Transcribe the entries that follow, every word as written, and drop the pictures.
- - -
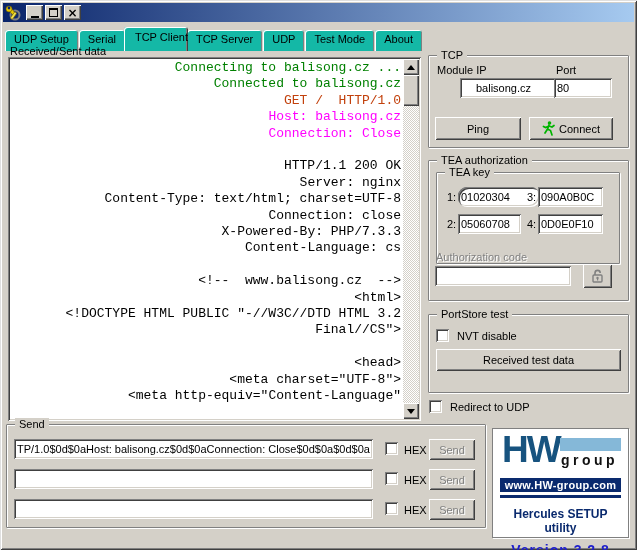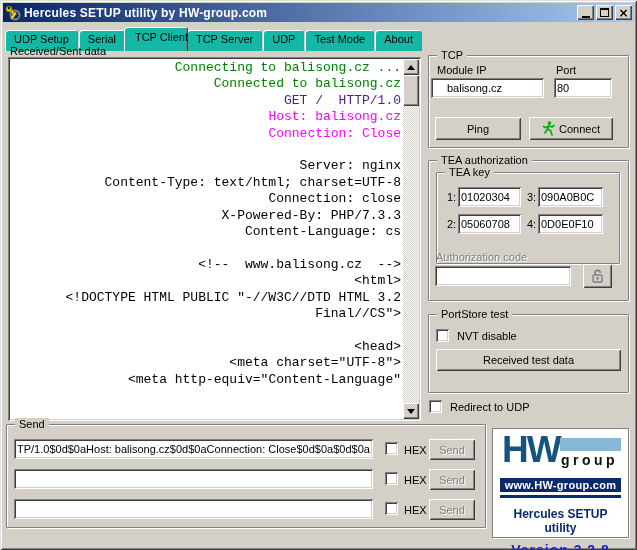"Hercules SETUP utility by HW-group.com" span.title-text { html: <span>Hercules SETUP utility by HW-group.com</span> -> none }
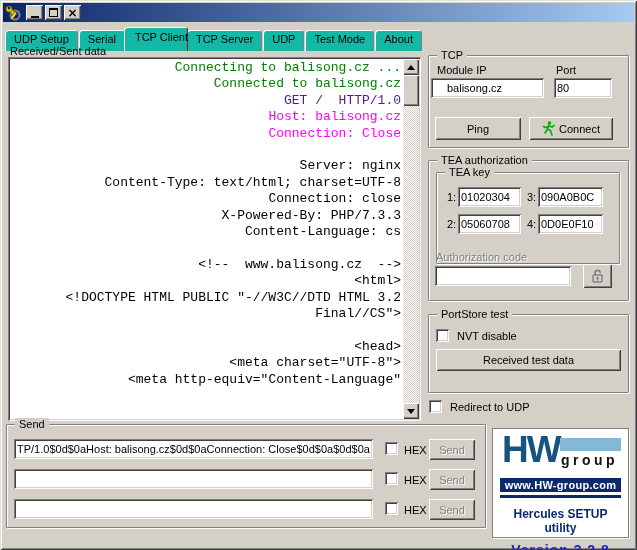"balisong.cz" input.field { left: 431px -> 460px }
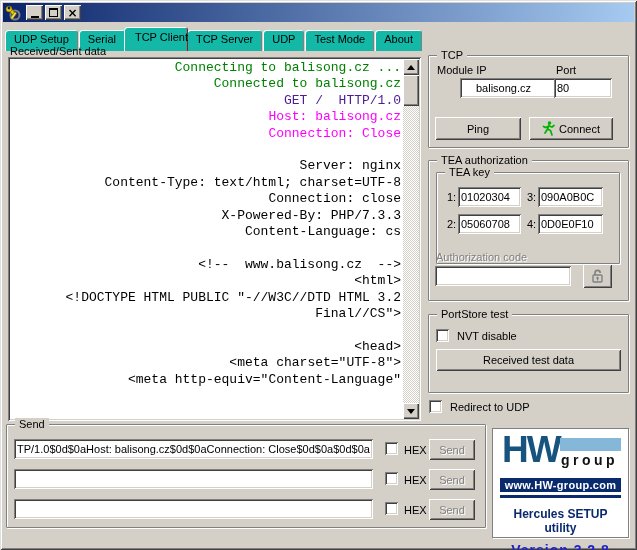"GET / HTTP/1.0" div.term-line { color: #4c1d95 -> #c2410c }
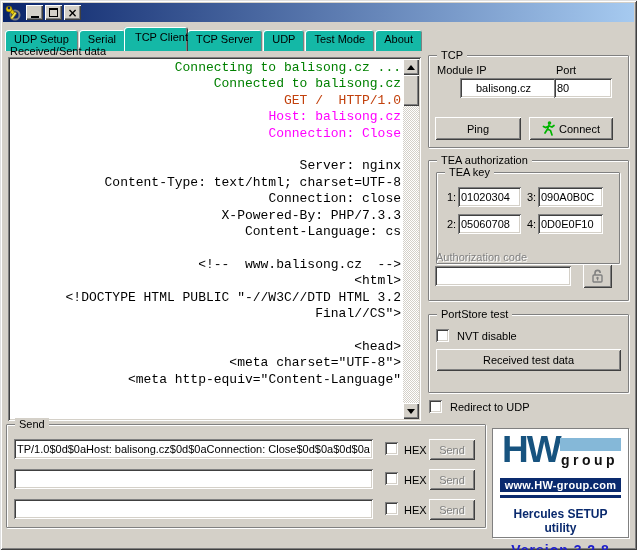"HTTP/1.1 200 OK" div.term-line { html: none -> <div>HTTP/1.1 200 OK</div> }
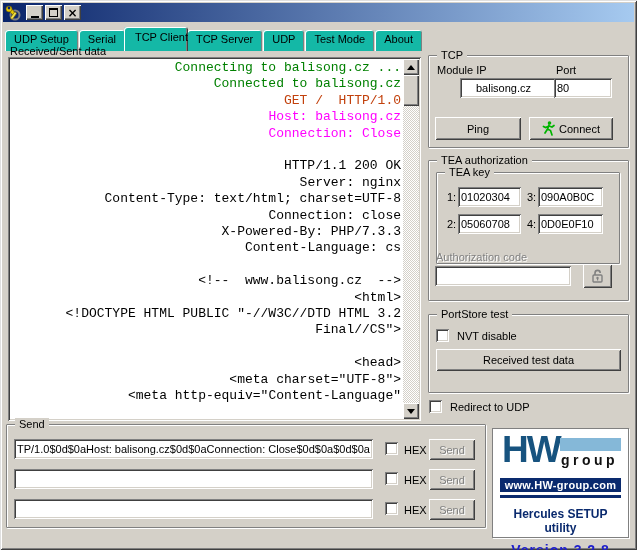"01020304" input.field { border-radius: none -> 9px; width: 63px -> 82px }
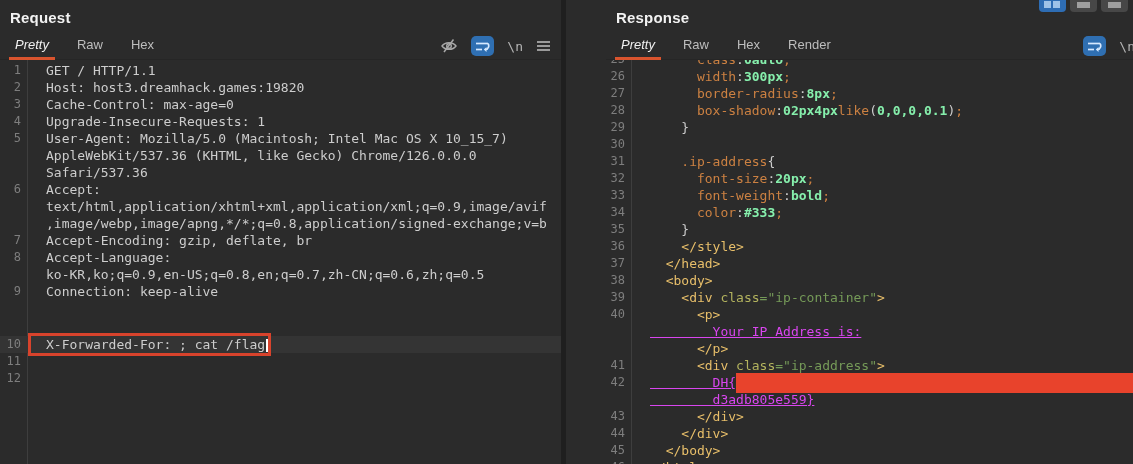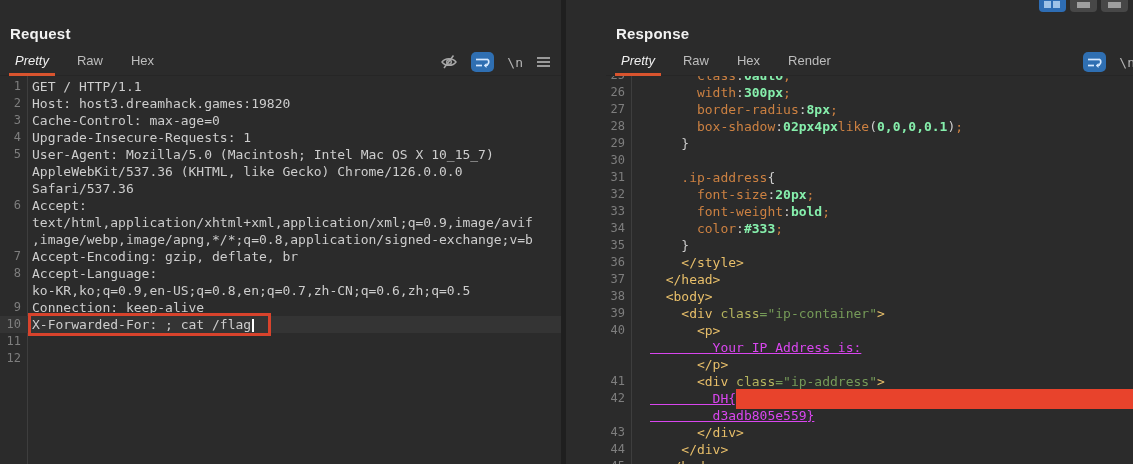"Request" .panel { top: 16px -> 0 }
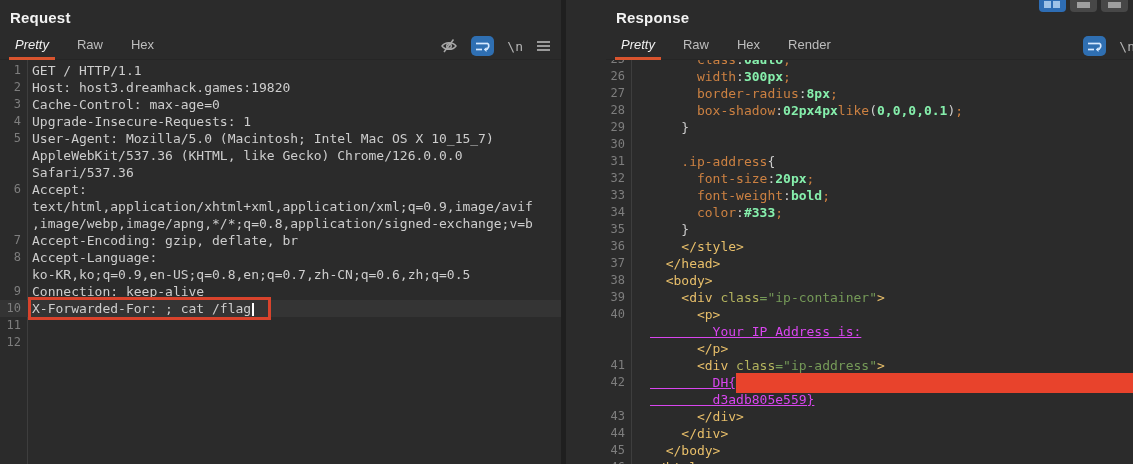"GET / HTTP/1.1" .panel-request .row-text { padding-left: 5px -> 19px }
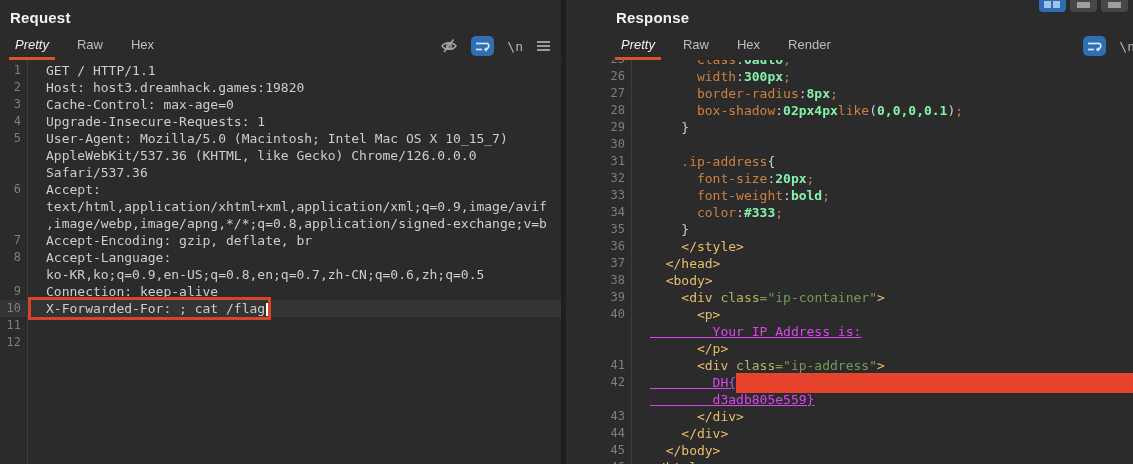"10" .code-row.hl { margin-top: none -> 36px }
- - -
## Expected answer
"Hercules SETUP utility by HW-group.com" span.title-text { html: <span>Hercules SETUP utility by HW-group.com</span> -> none }
"balisong.cz" input.field { left: 431px -> 460px }
"GET / HTTP/1.0" div.term-line { color: #4c1d95 -> #c2410c }
"HTTP/1.1 200 OK" div.term-line { html: none -> <div>HTTP/1.1 200 OK</div> }
"01020304" input.field { border-radius: none -> 9px; width: 63px -> 82px }
"Request" .panel { top: 16px -> 0 }
"GET / HTTP/1.1" .panel-request .row-text { padding-left: 5px -> 19px }
"10" .code-row.hl { margin-top: none -> 36px }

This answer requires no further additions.